Poolday.ai

Role:

Product Designer

Team:

Oliver Nicolini, SWE
Damien Benloukil, SWE

Kamil Debbagh, PM

Timeline + Status

Mid-February 2024 - Present
Launched and Relaunched :)

OVERVIEW

Revolutionizing Ad Creation

Amid the boom of generative AI Poolday aims to provide a platform for gaming companies to automatically generate batches of short form ad content to post on social media platforms for their gaming apps.

I was the sole designer working alongside PMs and engineers to develop the platform from infancy, riding the wave of vertical pivots, redesign efforts, roadmap switches, and the startup’s mentality of shipping fast.

HIGHLIGHTS

Create Your Ads in Minutes

RESEARCH

Understanding Our User

Who They Are

Marketing managers without video editing skills

What They Do

Create and maintain 10+ gaming apps

Their Problem

Creating ads is costly and time consuming as actors, video editors, and script writers have to be coordinated

DESIGN REVIEW

The Old Design Had Lots of Opportunities for Improvement ... and a surprise

1

Poor information architecture and coloring in menu bar.

The menu contains a mix of site pages and buttons to launch major actions. Selected menu items are colored the same as CTA’s diluting their significance.

2

Poor use of spacing and size in title area.

The title is excessively large considering that the main focus of the page are the videos. Lots of spacing is used around the CTA and title, eating up space that could be used to show more video cards.

3

Illogical use of tabs

These tabs don’t make sense.
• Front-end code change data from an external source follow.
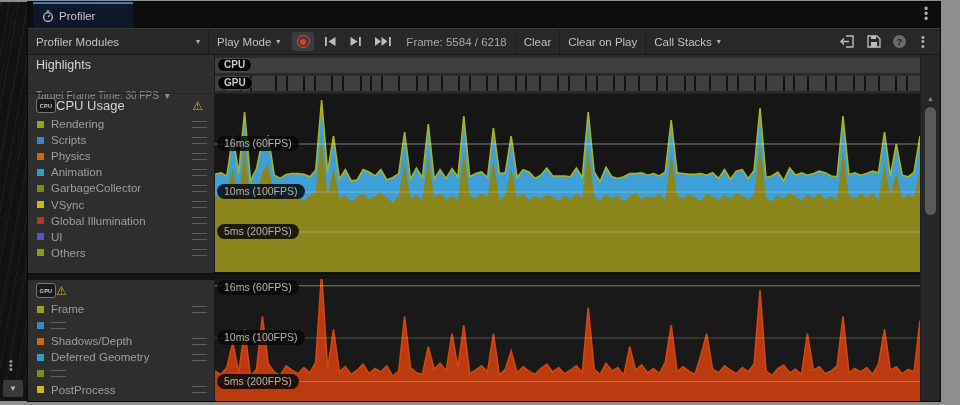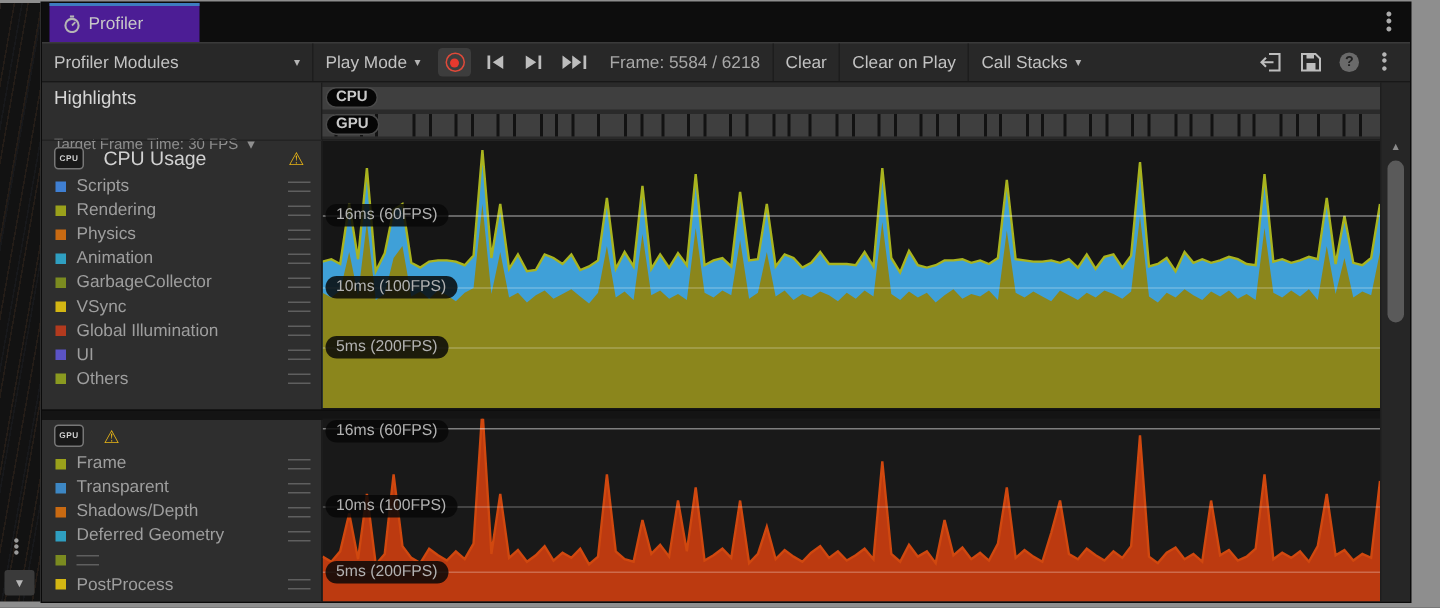--- a/index.html
+++ b/index.html
@@ -12,21 +12,21 @@
       repeating-linear-gradient(100deg, rgba(120,140,190,0.05) 0 1px, transparent 1px 14px);
   }
   .side-strip .kebab-dots{position:absolute;left:9px;bottom:30px;color:#9a9a9a;font-size:11px;line-height:4px;letter-spacing:0;}
   .side-strip .down-btn{position:absolute;left:3px;bottom:4px;width:20px;height:17px;background:#3a3a3a;
     color:#b5b5b5;font-size:8px;text-align:center;line-height:17px;border-radius:2px;}
 
   
   .window{position:absolute;left:28px;top:2px;width:912px;height:399px;background:#282828;box-shadow:0 0 0 1px #0a0a0a;}
 
   .tabbar{position:absolute;left:0;top:0;width:100%;height:26px;background:#0d0d0d;}
-  .tab{position:absolute;left:5px;top:0;width:100px;height:26px;background:#4c1d95;border-top:2px solid #3e7cc0;
+  .tab{position:absolute;left:5px;top:0;width:100px;height:26px;background:#0f172a;border-top:2px solid #3e7cc0;
     display:flex;align-items:center;gap:5px;padding-left:9px;box-sizing:border-box;color:#c8c8c8;font-size:11.5px;}
   .tab svg{flex:0 0 auto;}
   .tabbar .kebab{position:absolute;right:8px;top:5px;color:#aaa;font-size:12px;line-height:5px;text-align:center;width:12px;}
   .kebab b{display:block;font-weight:normal;}
 
   
   .toolbar{position:absolute;left:0;top:26px;width:100%;height:27px;background:#282828;border-top:1px solid #3a3a3a;
     border-bottom:1px solid #181818;display:flex;align-items:center;box-sizing:border-box;color:#c2c2c2;font-size:11.5px;}
   .titem{padding:0 8px;height:100%;display:flex;align-items:center;gap:5px;white-space:nowrap;}
   .titem .arr{font-size:8px;color:#b5b5b5;}
@@ -50,21 +50,21 @@
   .hl-title{color:#d6d6d6;font-size:12.5px;padding:3px 0 1px 8px;}
   .hl-sub{color:#8f8f8f;font-size:10px;padding-left:8px;display:flex;align-items:center;gap:6px;margin-top:17px;}
   .hl-right{position:absolute;left:187px;top:0;right:20px;height:38px;background:#2a2a2a;padding-top:2px;box-sizing:border-box;}
   .hl-row{position:relative;height:16px;margin:1px 0 2px 0;}
   .hl-bar{position:absolute;left:0;top:0;right:0;height:15px;background:#3f3f3f;}
   .hl-pill{position:absolute;left:2px;top:0px;z-index:3;background:#060606;color:#c9c9c9;font-size:10px;font-weight:bold;
     border:1px solid #4a4a4a;border-radius:8px;padding:0px 6px;line-height:12px;}
   .hl-tick{position:absolute;top:0;width:2px;height:15px;background:#121212;}
 
   .module-left{position:absolute;left:0;width:187px;}
-  .mod-header{display:flex;align-items:center;gap:13px;padding:4px 8px 3px 8px;}
+  .mod-header{display:flex;align-items:center;gap:0;padding:4px 8px 3px 8px;}
   .chip{width:18px;height:13px;background:#191919;border:1px solid #777;border-radius:3px;color:#d0d0d0;
     font-size:5.5px;font-weight:bold;display:flex;align-items:center;justify-content:center;letter-spacing:.3px;}
   .mod-title{color:#d2d2d2;font-size:13px;flex:1;}
   .warn{font-size:12px;margin-right:4px;}
   .legend{padding-left:9px;}
   .legend-row{display:flex;align-items:center;gap:7px;height:16.1px;padding-right:8px;}
   .swatch{width:7px;height:7px;flex:0 0 auto;}
   .legend-label{color:#9e9e9e;font-size:11.5px;flex:1;white-space:nowrap;}
   .drag{width:15px;height:5px;border-top:1px solid #5f5f5f;border-bottom:1px solid #5f5f5f;flex:0 0 auto;}
 
@@ -259,27 +259,27 @@
       </div>
 
       <div class="module-left" style="top:38px;height:180px;border-top:1px solid #232323;">
         <div class="mod-header">
           <span class="chip">CPU</span>
           <span class="mod-title">CPU Usage</span>
           <span class="warn" style="color:#e7b416;">⚠</span>
         </div>
         <div class="legend" id="cpu-legend">
             <div class="legend-row">
+              <span class="swatch" style="background: rgb(154, 161, 27);"></span>
+              <span class="legend-label">Rendering</span>
+              <span class="drag"></span>
+            </div>
+            <div class="legend-row">
               <span class="swatch" style="background: rgb(63, 127, 210);"></span>
               <span class="legend-label">Scripts</span>
-              <span class="drag"></span>
-            </div>
-            <div class="legend-row">
-              <span class="swatch" style="background: rgb(154, 161, 27);"></span>
-              <span class="legend-label">Rendering</span>
               <span class="drag"></span>
             </div>
             <div class="legend-row">
               <span class="swatch" style="background: rgb(201, 106, 18);"></span>
               <span class="legend-label">Physics</span>
               <span class="drag"></span>
             </div>
             <div class="legend-row">
               <span class="swatch" style="background: rgb(47, 159, 193);"></span>
               <span class="legend-label">Animation</span>
@@ -334,21 +334,20 @@
           <span class="warn" style="color:#e7b416;">⚠</span>
         </div>
         <div class="legend" id="gpu-legend">
             <div class="legend-row">
               <span class="swatch" style="background: rgb(154, 161, 27);"></span>
               <span class="legend-label">Frame</span>
               <span class="drag"></span>
             </div>
             <div class="legend-row">
               <span class="swatch" style="background: rgb(61, 135, 196);"></span>
-              <span class="legend-label">Transparent</span>
               <span class="drag"></span>
             </div>
             <div class="legend-row">
               <span class="swatch" style="background: rgb(201, 106, 18);"></span>
               <span class="legend-label">Shadows/Depth</span>
               <span class="drag"></span>
             </div>
             <div class="legend-row">
               <span class="swatch" style="background: rgb(47, 159, 193);"></span>
               <span class="legend-label">Deferred Geometry</span>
Each original has their own set of variations so showing all variations on 1 screen doesn’t make sense.

!!!

Surprise - no components in the design file

Components weren’t used and some icons were images - not svg’s! Talk about a nightmare!

GOAL

Launching a Redesign

Sometimes stepping back

is really stepping forward

Our engineering team already had lots on their plate but we decided a redesign was worth it. Why?


  • desire to speed up development by using shadcn - a front end library thats lightweight and maturity in design

  • we wanted a sleek modern feel to reinforce the message of being a cutting edge AI company

  • our target audience had pivoted from small mobile app start ups to multi-app gaming companies calling for changes in design to ensure usability

  • a redesign would allow us to capitalize on areas for improvement in our prior version


But don’t forget the pile of constraints!

Tight timeline

We had 4 weeks until relaunch to both redesign and rebuild the platform.

Limited engineering capacity

We had 2 engineers for the entire product and they were still laying the foundations of the platform

Reliance on Gen AI

Use of third party Gen AI APIs meant long loading times and limitations on what could be presented to users.

DELIVERY AND REASONING

Empathetic and Research Based Design

Improving Information Architecture

Given that most of our users have 10+ apps, navigation to apps was added to menu. The “Create Video” button was moved to the header to keep this crucial action in one consistent place and outside of the side menu which features locations.

A single video? Or multiple?

User testing illuminated the fact that users didn’t always know there were more videos behind a batch card. To address this:


Number of videos is displayed in the top left corner

Batch cards don’t have a playable preview. While this may be valuable to customers I chose to prioritize directing users to open the batch by showing a button on hover

You can leave! I promise!

Originally, upon completion of the video creation process, users were brought to a detailed loading screen. However users during interviews noted that they were afraid of the process stopping if they left the page. To eliminate this, I chose to direct them to the home screen, show the video batch in its loading state, explicitly tell the users they could leave, and only show the detailed loading screen upon click.

Balancing flexibility and simplicity

Selection of video elements were placed on one screen instead of separate pages. While splitting each selection onto its own step could make the experience less overwhelming as there would be only one decision per page, this design allows users to easily change their mind as they explore the various options. I chose to optimize for flexibility for the user here.

Loading with Limitations

Knowing that AI is non-deterministic in its generation which inherently gives it variable loading time, I reached out to our engineers to understand the loading information available. Instead of settling for a loader which shows no indication of progress, we defined a few trackable steps in the generation process. While the percentage is not completely accurate user, it still suffices to reassure our users that progress is being made.

LEARNINGS

Go with the flow

The start up world moves quickly. One week the targeted user base may change.

Another week we’re switching front end libraries an doing a complete redesign. Features I designed for are out the window. I learned to just roll with the bumps and not get too emotionally engrossed.

Be scrappy

Research insights are gold but getting permission to talk to customers was a challenge. I found that asking for non-customer contacts who fit our user persona, whether they be coworkers or acquaintances was an invaluable work around.

Consider Implementation

In helping the team create product roadmaps I found it very fruitful to leverage my past experience as an engineer and bring up obvious technical blockers. This prevented me and the company from wasting valuable time.